Some CSAs require you go to a pick up location once a week for your box. I joined Farm Fresh To You. They deliver to my door. Again, nice being in Southern California where the farms can do that.
If you join a CSA be aware you don’t get to choose the produce you get. You get what’s in season and what’s growing. Sometimes there are veggies you’re not familiar with or don’t like (turnips). Try them, find new recipes, give them to your neighbors who like them, feed them to your tortoise. A lot of them are pretty good (leeks, anyone?). Also, here the CSAs are year round. They’re seasonal in places with snow.
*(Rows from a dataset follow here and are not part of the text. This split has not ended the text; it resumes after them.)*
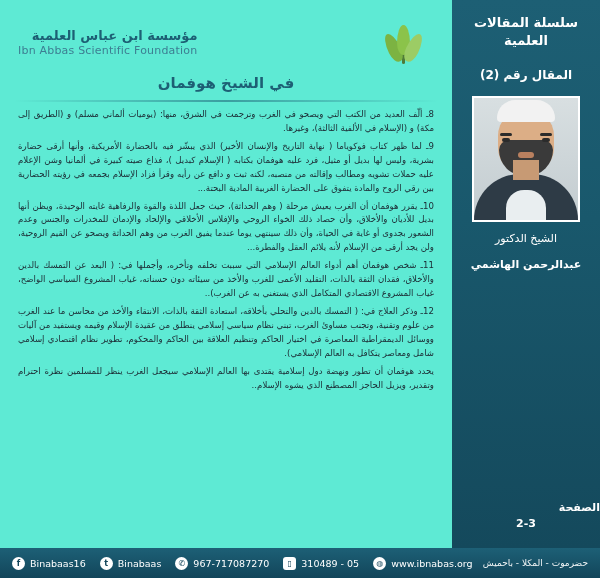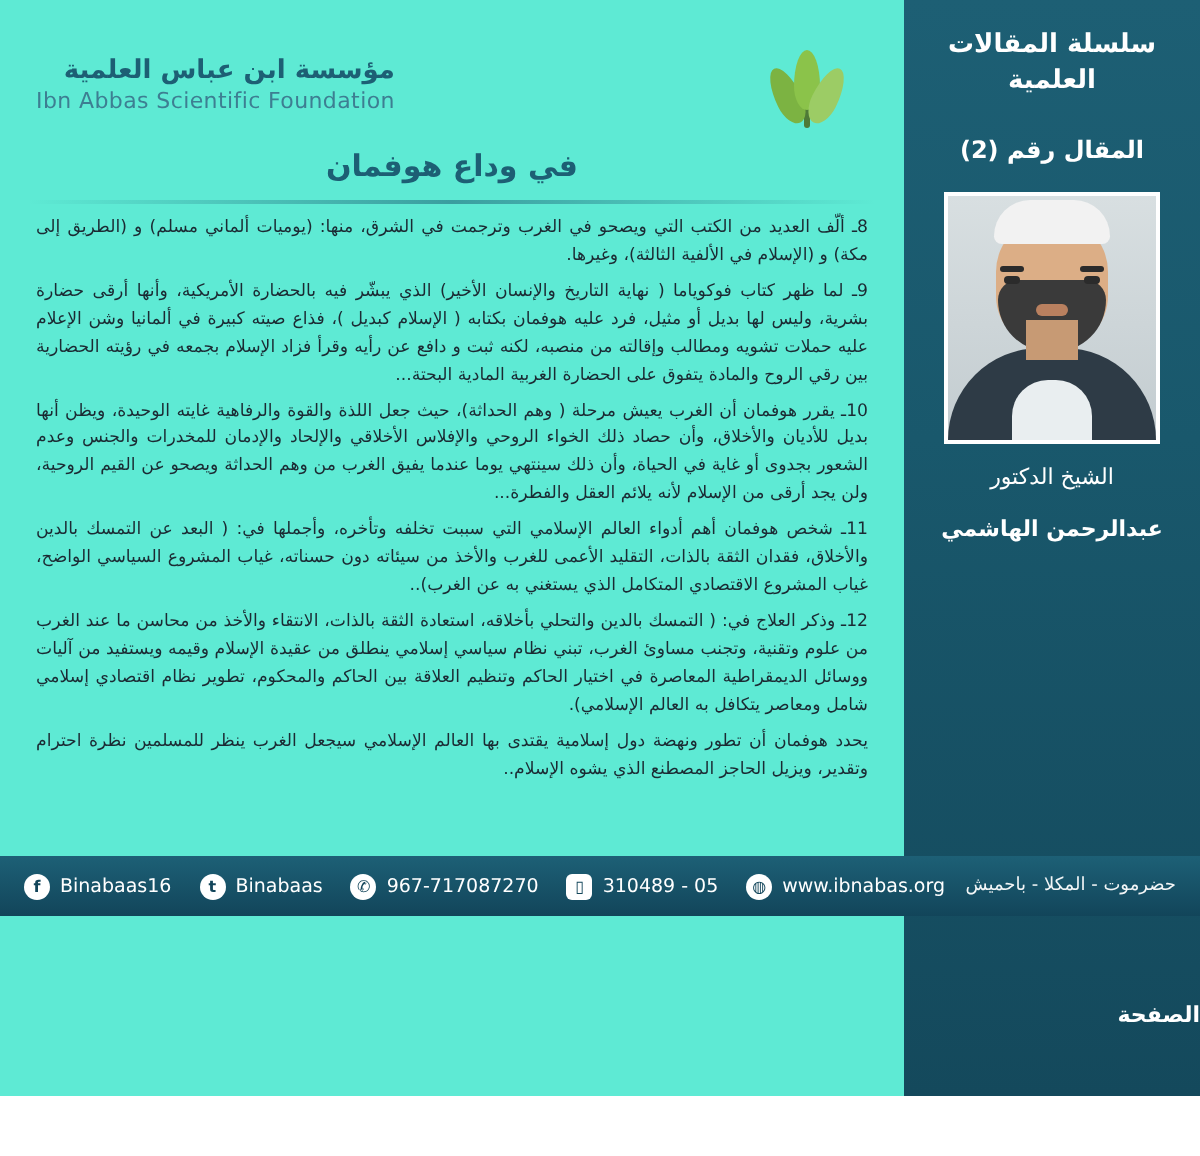"سلسلة المقالات العلمية" .page { height: 458px -> 578px }
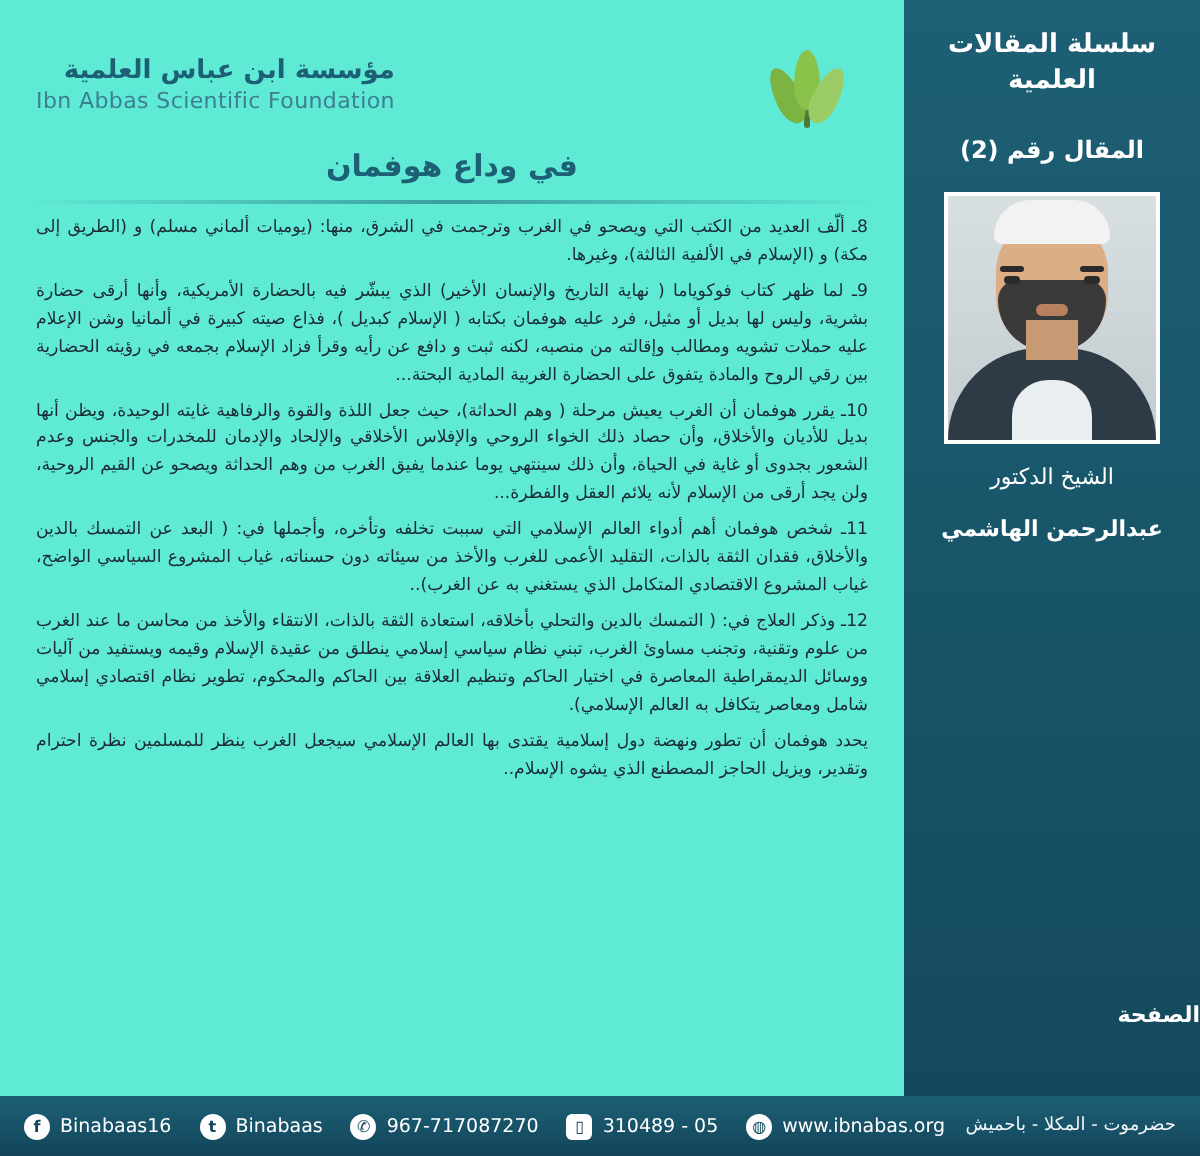"في وداع هوفمان" h1.doc-title { text: وداع -> الشيخ }
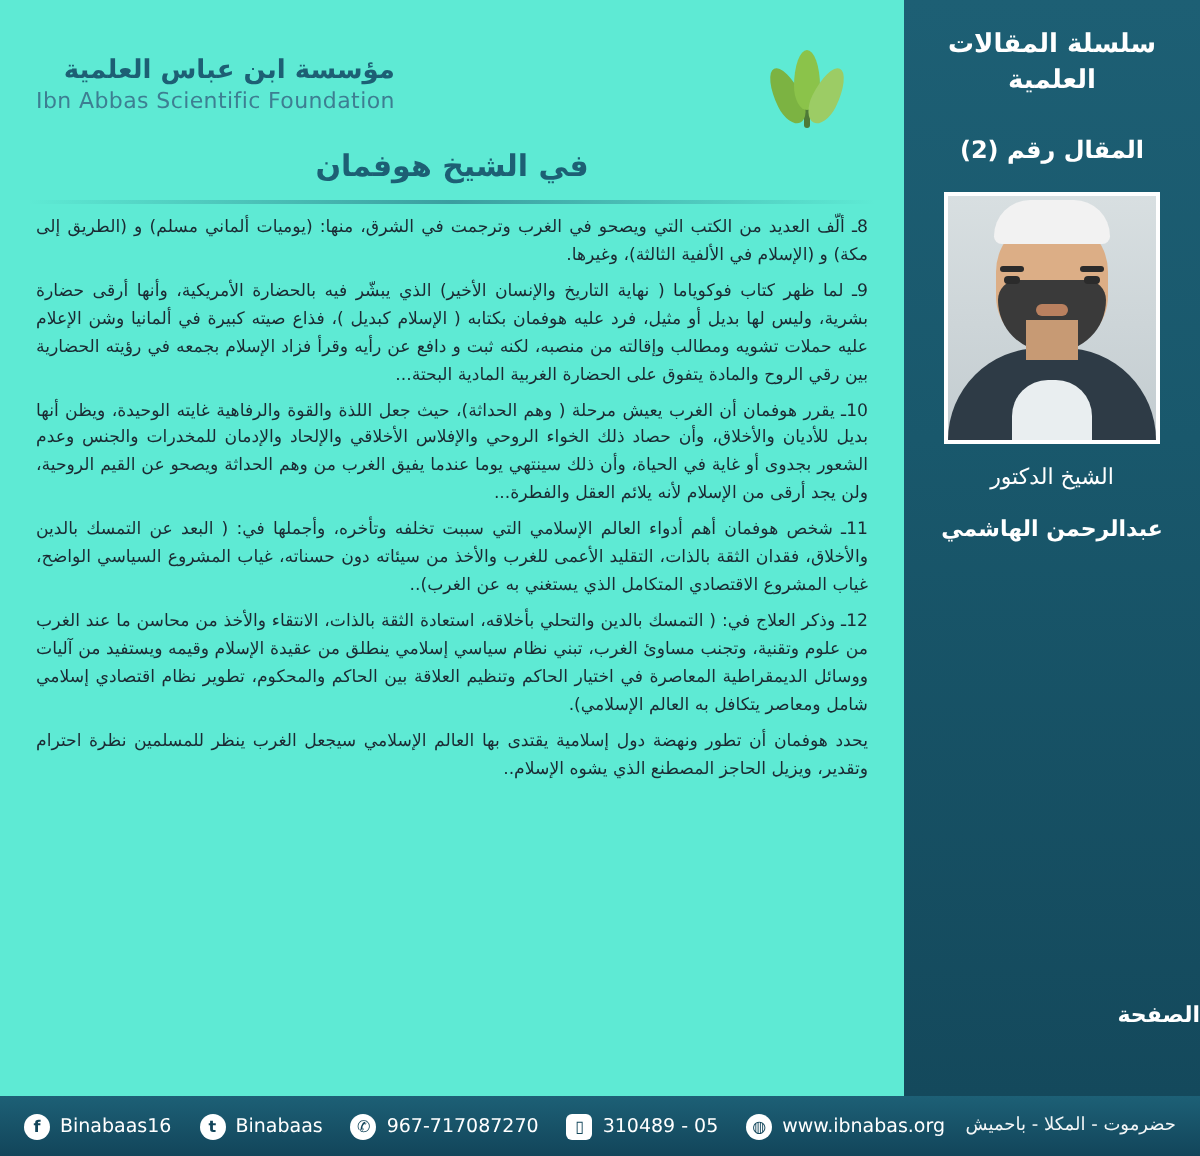"2-3" div.page-number { html: none -> <div>2-3</div> }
4. Visit Your Farmer’s Market
Farmer’s markets are populated by local farmers. Again, they’re produce if often organic, just not certified. The lovely thing about the farmer’s market is you can talk to the growers. Ask them if their produce is organic. Ask them how to prepare a new veggie. They like to talk and educate the public about their farming practices. You might even score an invite to visit the farm. If they’re not forth coming, move on and patronize another farmer at the market.
Do you buy local? Any other tips to make buying local easier?